About the project


Birds with Fish is a community science initiative exploring the diets of coastal Oregon birds through non-invasive, community-sourced photography. While we’re based in the Seabird Oceanography Lab at Oregon State University, the real heart and soul of Birds with Fish is its contributors. Local birders and nature photographers across Oregon are encourage to share with us whatever photos they might have of marine or estuarine birds with prey. By recruiting help from the nature-loving public, we’re able to get data on bird diets from a much broader set of species, locations, and times than we could ever hope to do alone! Photographs of any kind of coastal bird (murres, loons, cormorants, herons, gulls, and so on!) with prey in a marine or estuarine environment (the ocean, a bay, a river mouth) can be useful to our work. Your submissions to Birds with Fish will help us not only identify what fish (and invertebrates) Oregon’s coastal birds are feeding on, but these data will help us decipher why diet varies over space and time and how we can best protect the prey resources Oregon’s birds need to thrive.

You can help researchers at Oregon State University’s Hatfield Marine Science Center study seabird diet by submitting your photos and contributing to our research efforts. Seabirds are excellent indicators of marine health and by studying their diets we can better our understanding of local ocean conditions. Since the environment is always changing, so are the food sources available to seabirds! We want to continuously monitor seabird diets to understand how these animals are adapting to a changing climate and what threats they may currently face.

Forage fish, coastal birds and how it all interacts

The coastal waters of Oregon are part of what is known as the California Current Large Marine Ecosystem which runs from Baja California, Mexico to the central coast of British Columbia. Along this stretch of the Pacific coastline there has been historically significant distribution of what are known as ‘forage fish’. These forage fish are relatively small and often live in the upper layers of the open water which makes them prime prey for other fish, marine mammals and birds. Species like pacific herring, smelts, sandlance, pacific sardine, northern anchovy are all considered forage fish.

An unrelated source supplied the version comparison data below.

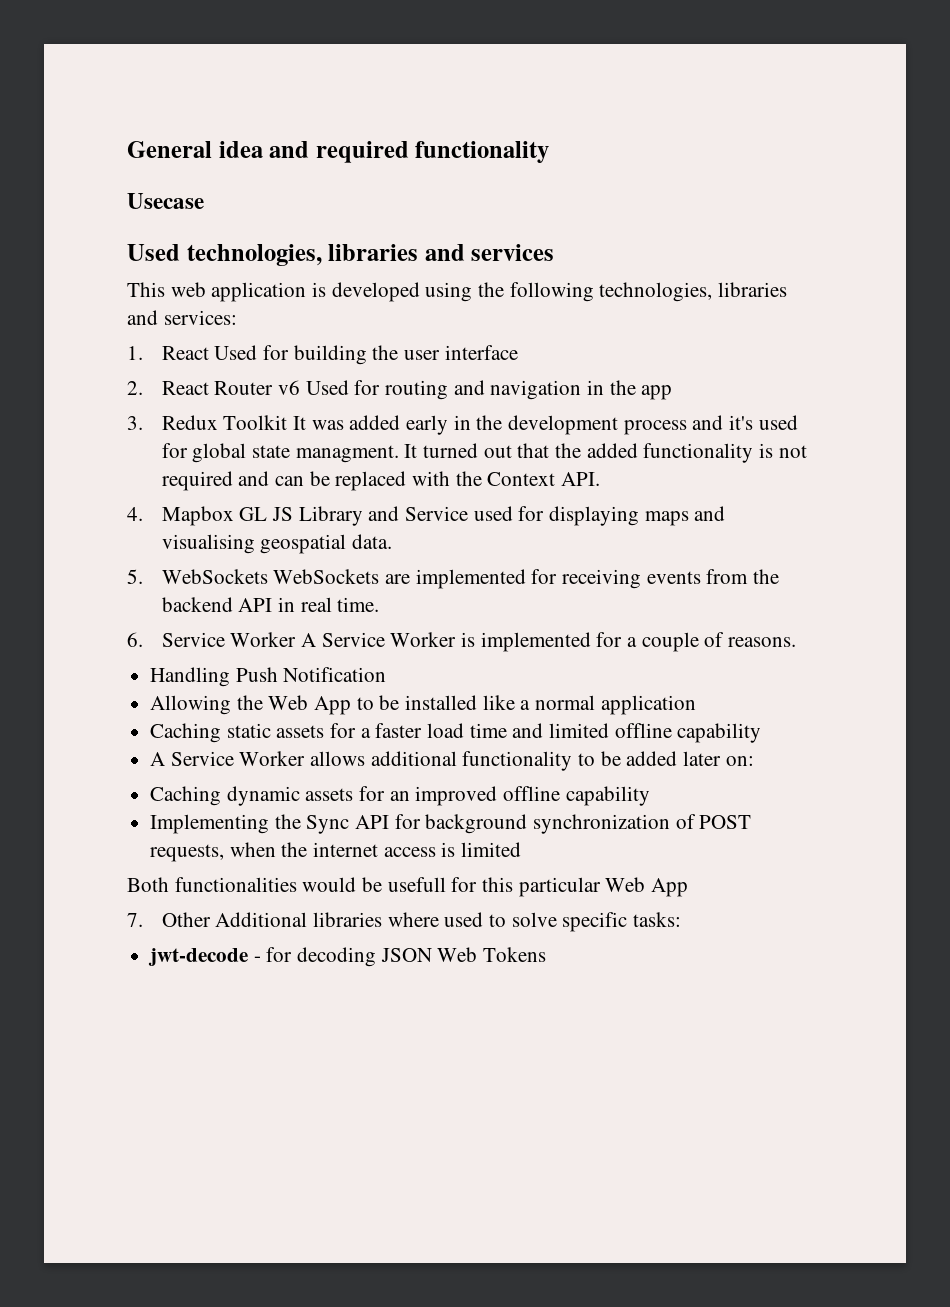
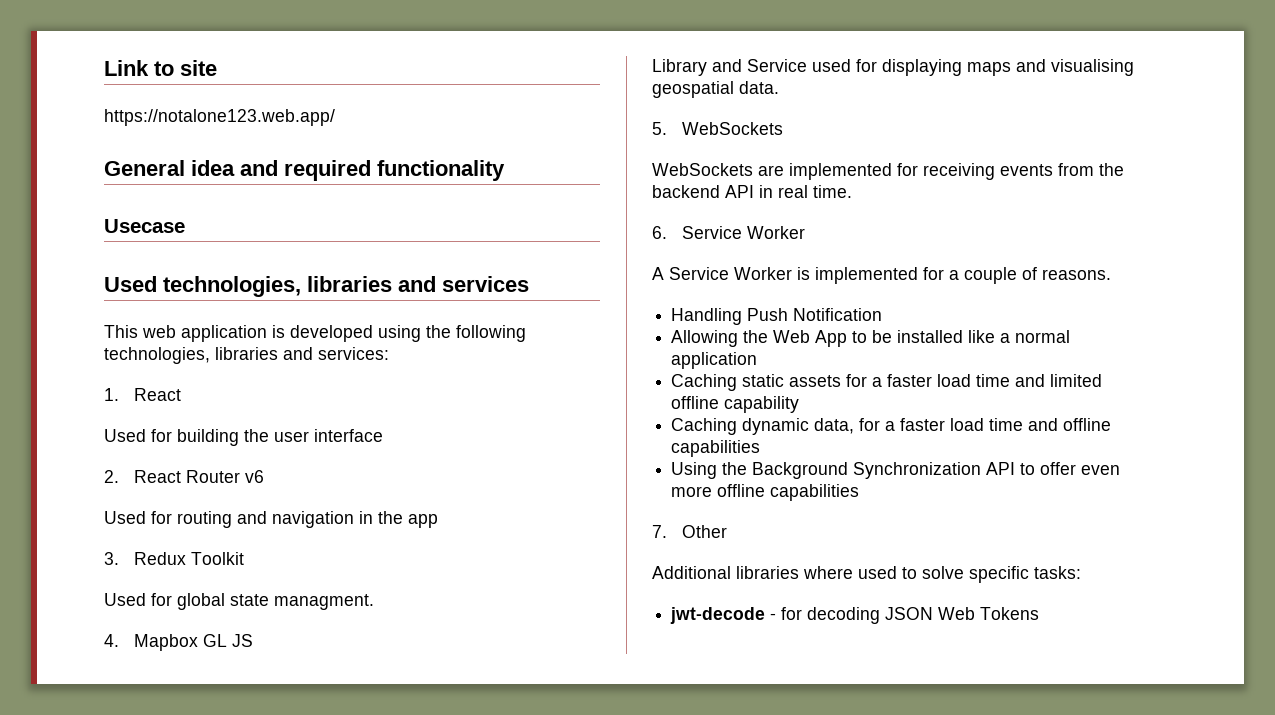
+ Link to site
+ https://notalone123.web.app/
- 1. React Used for building the user interface
+ 1. React
+ Used for building the user interface
- 2. React Router v6 Used for routing and navigation in the app
+ 2. React Router v6
+ Used for routing and navigation in the app
- 3. Redux Toolkit It was added early in the development process and it's used for global state managment. It turned out that the added functionality is not required and can be replaced with the Context API.
+ 3. Redux Toolkit
+ Used for global state managment.
- 4. Mapbox GL JS Library and Service used for displaying maps and visualising geospatial data.
+ 4. Mapbox GL JS
+ Library and Service used for displaying maps and visualising geospatial data.
- 5. WebSockets WebSockets are implemented for receiving events from the backend API in real time.
+ 5. WebSockets
+ WebSockets are implemented for receiving events from the backend API in real time.
- 6. Service Worker A Service Worker is implemented for a couple of reasons.
+ 6. Service Worker
+ A Service Worker is implemented for a couple of reasons.
- A Service Worker allows additional functionality to be added later on:
- Caching dynamic assets for an improved offline capability
- Implementing the Sync API for background synchronization of POST requests, when the internet access is limited
- Both functionalities would be usefull for this particular Web App
+ Caching dynamic data, for a faster load time and offline capabilities
+ Using the Background Synchronization API to offer even more offline capabilities
- 7. Other Additional libraries where used to solve specific tasks:
+ 7. Other
+ Additional libraries where used to solve specific tasks:

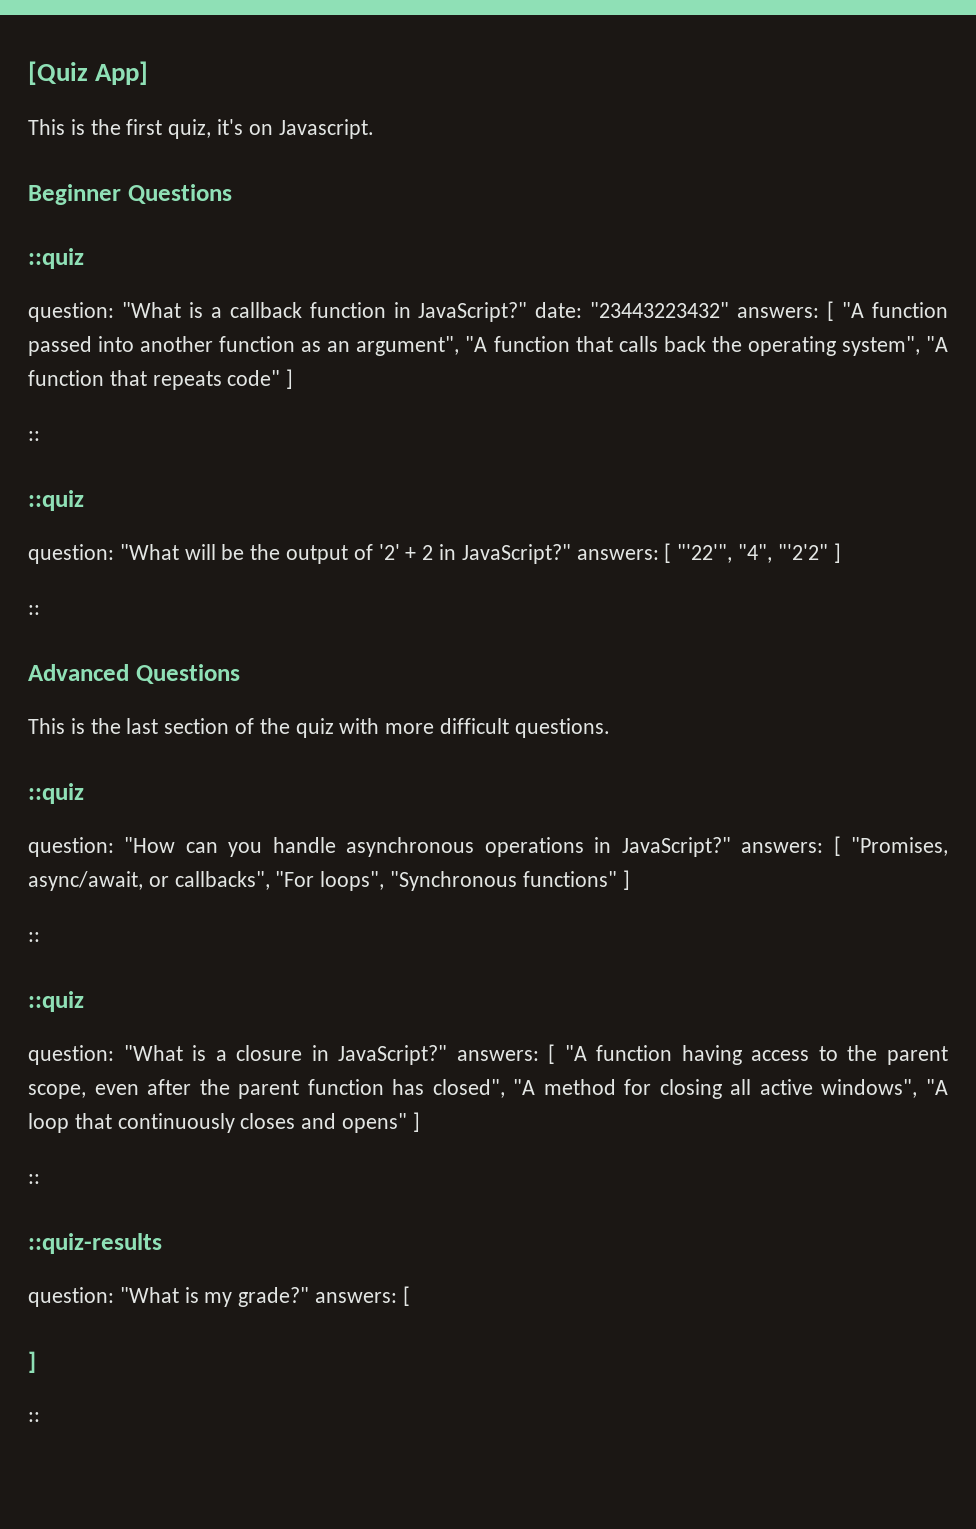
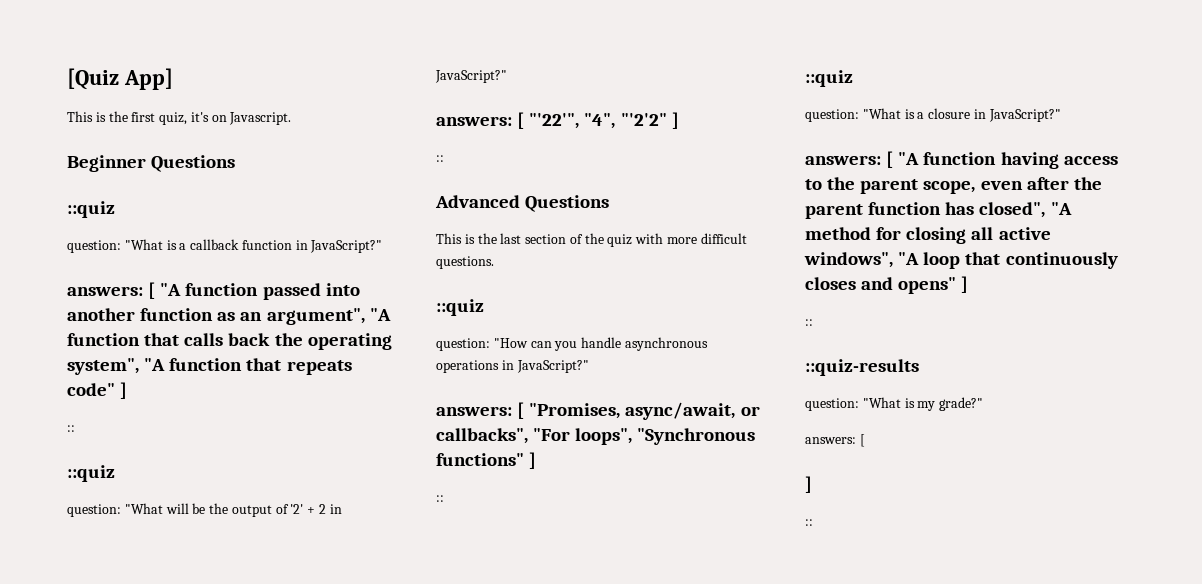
- question: "What is a callback function in JavaScript?" date: "23443223432" answers: [ "A function passed into another function as an argument", "A function that calls back the operating system", "A function that repeats code" ]
+ question: "What is a callback function in JavaScript?"
+ answers: [ "A function passed into another function as an argument", "A function that calls back the operating system", "A function that repeats code" ]
- question: "What will be the output of '2' + 2 in JavaScript?" answers: [ "'22'", "4", "'2'2" ]
+ question: "What will be the output of '2' + 2 in JavaScript?"
+ answers: [ "'22'", "4", "'2'2" ]
- question: "How can you handle asynchronous operations in JavaScript?" answers: [ "Promises, async/await, or callbacks", "For loops", "Synchronous functions" ]
+ question: "How can you handle asynchronous operations in JavaScript?"
+ answers: [ "Promises, async/await, or callbacks", "For loops", "Synchronous functions" ]
- question: "What is a closure in JavaScript?" answers: [ "A function having access to the parent scope, even after the parent function has closed", "A method for closing all active windows", "A loop that continuously closes and opens" ]
+ question: "What is a closure in JavaScript?"
+ answers: [ "A function having access to the parent scope, even after the parent function has closed", "A method for closing all active windows", "A loop that continuously closes and opens" ]
- question: "What is my grade?" answers: [
+ question: "What is my grade?"
+ answers: [

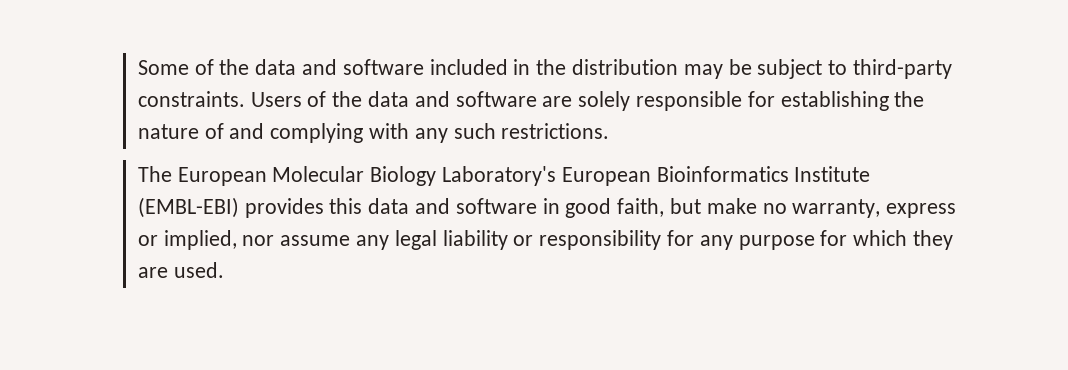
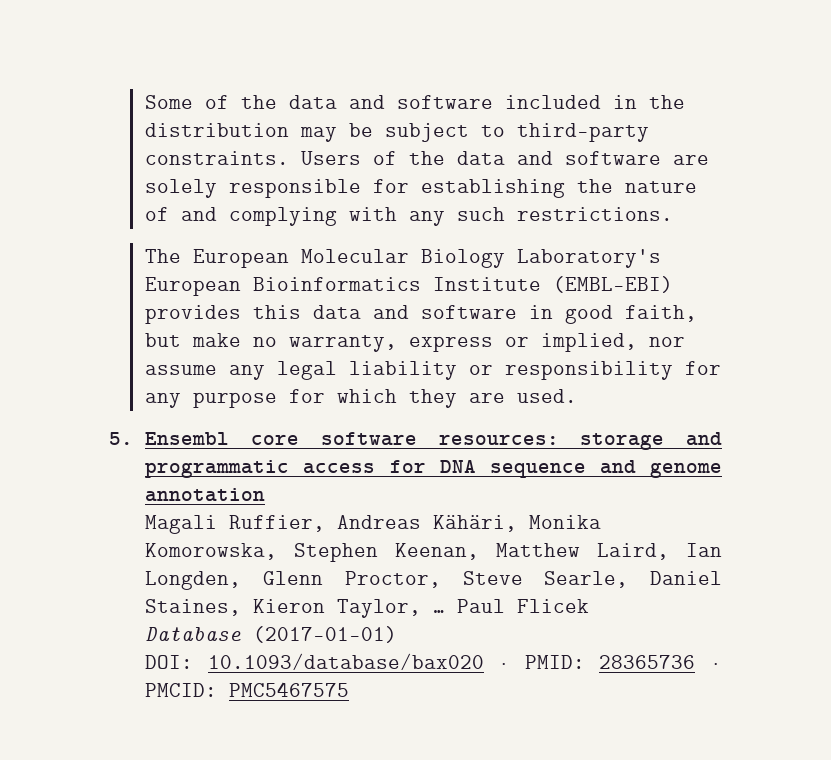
+ 5. Ensembl core software resources: storage and programmatic access for DNA sequence and genome annotation
+ Magali Ruffier, Andreas Kähäri, Monika Komorowska, Stephen Keenan, Matthew Laird, Ian Longden, Glenn Proctor, Steve Searle, Daniel Staines, Kieron Taylor, … Paul Flicek
+ Database (2017-01-01)
+ DOI: 10.1093/database/bax020 · PMID: 28365736 · PMCID: PMC5467575

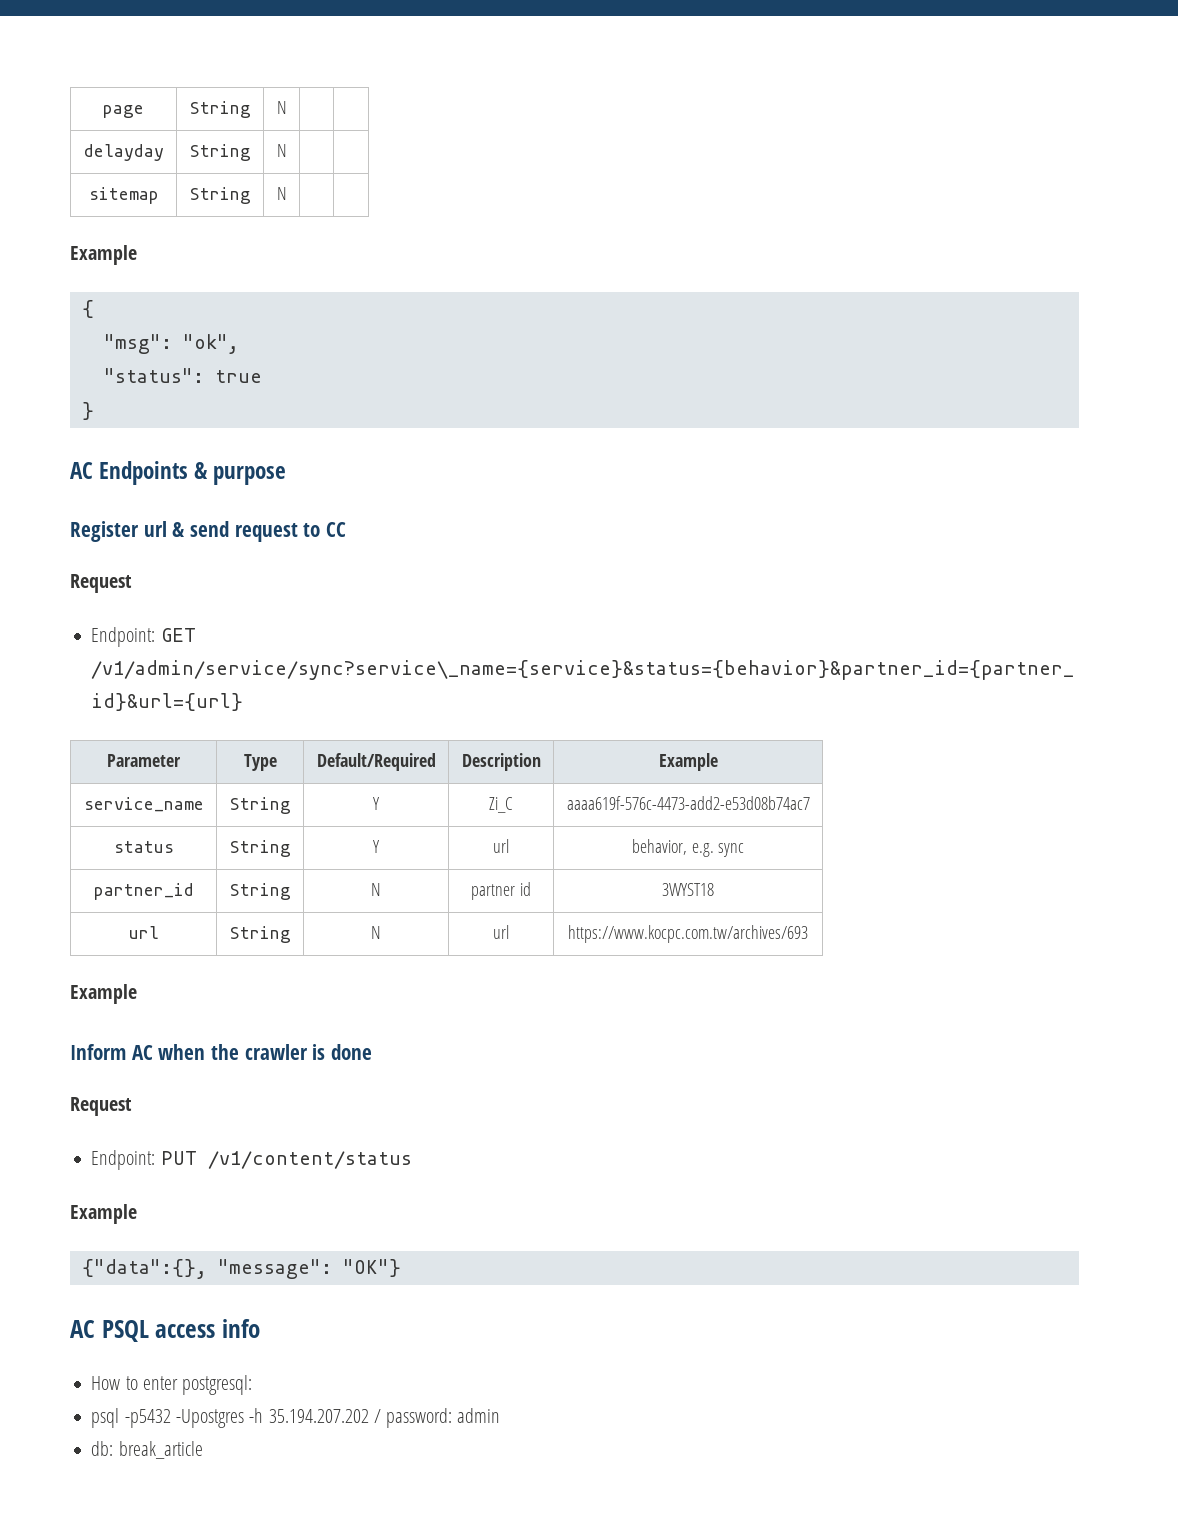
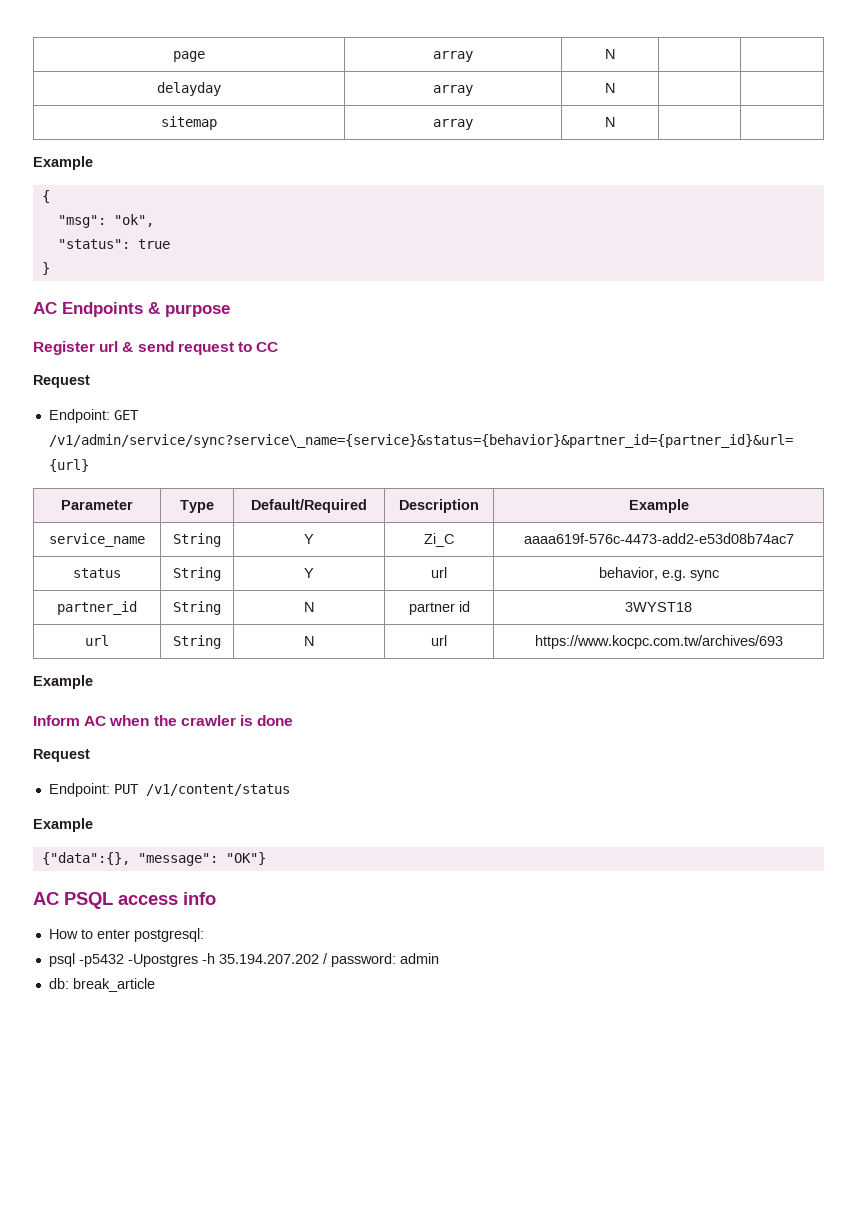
- page | String | N | |
+ page | array | N | |
- delayday | String | N | |
+ delayday | array | N | |
- sitemap | String | N | |
+ sitemap | array | N | |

Sandlance are an important forage species for many avian predators.
Photo thanks to Sarah Schoen, USGS

In Oregon, forage fish play a significant role in both the balance of the natural system and in the balance of Oregon’s nearly $700-million commercial fishing industry. While there is little direct fishing for forage fishes in Oregon, commercially-important species like salmon, tuna, and sablefish heavily rely on these forage fishes for food at different parts of their lives. Because of their outsized role in the ecosystem, in 2016 the Oregon Department of Fish and Wildlife and Pacific Fisheries Management Council drafted protections specific to Oregon’s coastal waters to protect the integrity of remaining forage fish stocks. Unfortunately, forage fish can be challenging and expensive to sample on the ocean, and so their population trends remain relatively poorly understood.

So what does this have to do with Birds with Fish?

Oregon’s coastal birds rely heavily on fish and marine invertebrates to sustain themselves and their chicks during breeding season. For imperiled species of interest like the Tufted Puffin, the presence and abundance of calorically-rich forage fish species is vital to their reproductive success. Birds with Fish attempts to quantify the diets of Oregon’s seabirds by identifying forage fish (and other invertebrates) from photographs. Through this data, we hope to determine which forage fishes are most important for Oregon’s seabird populations.

Tufted puffins are an iconic Oregon coast seabird

But their future is uncertain after a nearly 95% population collapse from the 1980’s to 2010. In the span of a few decades tufted puffins population numbers fell from ~5,000 to ~400 throughout Oregon. This population decline sparked concern from both the conservation community and the Fish and Wildlife Service. However in 2020, the U.S. Fish and Wildlife Service decided not to list Tufted Puffins under the Endangered Species Act since the puffin population in parts of Alaska is still large and thriving.

Despite this decision, Tufted Puffins in California, Oregon, and Washington have declined precipitously in recent decades; worst of all, we still lack a firm understanding of why this is happened! Scientists from many agencies and universities are looking into possible reasons. One idea supposes that increasing erosion and habitat loss on their breeding islands could be hurting Tufted Puffin breeding success; others think that bycatch in gillnets during the 1980s (in which thousands of puffins were caught in nets and drowned) has pushed the population so low that they still can’t recover. Perhaps the most popular theory is that changing food resources could be to blame but very little data exists to examine this theory. In fact, the only data we had on what Oregon Tufted Puffins were eating was almost 40 years old (Boone 1985)! It became clear that we needed to spend more time studying this fundamental part of the biologies of Tufted Puffins and Oregon’s other coastal birds.

Now, thanks to monitoring efforts by Oregon State University researchers and Birds with Fish contributors, we began collecting data on Tufted Puffin diets in 2022 and building up our data set to investigate changes in puffin diet. With continued support and contributions, we can hopefully learn about what resources puffins need so that we can take the best, most effective actions possible to save the remaining Tufted Puffins in Oregon.